Exercise directions:
Output the entries verbatim, including every line.

[Items from a dataset]

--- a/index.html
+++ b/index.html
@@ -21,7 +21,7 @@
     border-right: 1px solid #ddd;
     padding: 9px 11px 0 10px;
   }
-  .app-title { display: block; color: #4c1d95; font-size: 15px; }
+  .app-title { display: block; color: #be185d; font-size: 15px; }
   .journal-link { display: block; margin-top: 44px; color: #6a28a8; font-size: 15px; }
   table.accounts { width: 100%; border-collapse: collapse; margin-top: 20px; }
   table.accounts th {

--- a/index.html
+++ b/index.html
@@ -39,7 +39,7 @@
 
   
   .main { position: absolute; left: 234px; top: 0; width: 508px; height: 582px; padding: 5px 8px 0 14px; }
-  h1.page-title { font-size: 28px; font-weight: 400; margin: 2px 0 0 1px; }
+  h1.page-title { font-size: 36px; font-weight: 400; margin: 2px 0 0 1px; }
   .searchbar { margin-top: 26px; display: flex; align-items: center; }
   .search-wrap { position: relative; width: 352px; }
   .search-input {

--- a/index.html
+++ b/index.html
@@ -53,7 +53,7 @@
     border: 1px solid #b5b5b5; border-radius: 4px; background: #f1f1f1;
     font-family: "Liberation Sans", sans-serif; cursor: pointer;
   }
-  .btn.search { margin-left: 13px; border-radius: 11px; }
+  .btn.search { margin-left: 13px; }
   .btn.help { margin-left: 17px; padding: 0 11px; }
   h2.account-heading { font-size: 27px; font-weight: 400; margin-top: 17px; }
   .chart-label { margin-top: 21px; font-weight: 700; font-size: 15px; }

Task result:
--- a/index.html
+++ b/index.html
@@ -21,7 +21,7 @@
     border-right: 1px solid #ddd;
     padding: 9px 11px 0 10px;
   }
-  .app-title { display: block; color: #4c1d95; font-size: 15px; }
+  .app-title { display: block; color: #be185d; font-size: 15px; }
   .journal-link { display: block; margin-top: 44px; color: #6a28a8; font-size: 15px; }
   table.accounts { width: 100%; border-collapse: collapse; margin-top: 20px; }
   table.accounts th {

--- a/index.html
+++ b/index.html
@@ -39,7 +39,7 @@
 
   
   .main { position: absolute; left: 234px; top: 0; width: 508px; height: 582px; padding: 5px 8px 0 14px; }
-  h1.page-title { font-size: 28px; font-weight: 400; margin: 2px 0 0 1px; }
+  h1.page-title { font-size: 36px; font-weight: 400; margin: 2px 0 0 1px; }
   .searchbar { margin-top: 26px; display: flex; align-items: center; }
   .search-wrap { position: relative; width: 352px; }
   .search-input {

--- a/index.html
+++ b/index.html
@@ -53,7 +53,7 @@
     border: 1px solid #b5b5b5; border-radius: 4px; background: #f1f1f1;
     font-family: "Liberation Sans", sans-serif; cursor: pointer;
   }
-  .btn.search { margin-left: 13px; border-radius: 11px; }
+  .btn.search { margin-left: 13px; }
   .btn.help { margin-left: 17px; padding: 0 11px; }
   h2.account-heading { font-size: 27px; font-weight: 400; margin-top: 17px; }
   .chart-label { margin-top: 21px; font-weight: 700; font-size: 15px; }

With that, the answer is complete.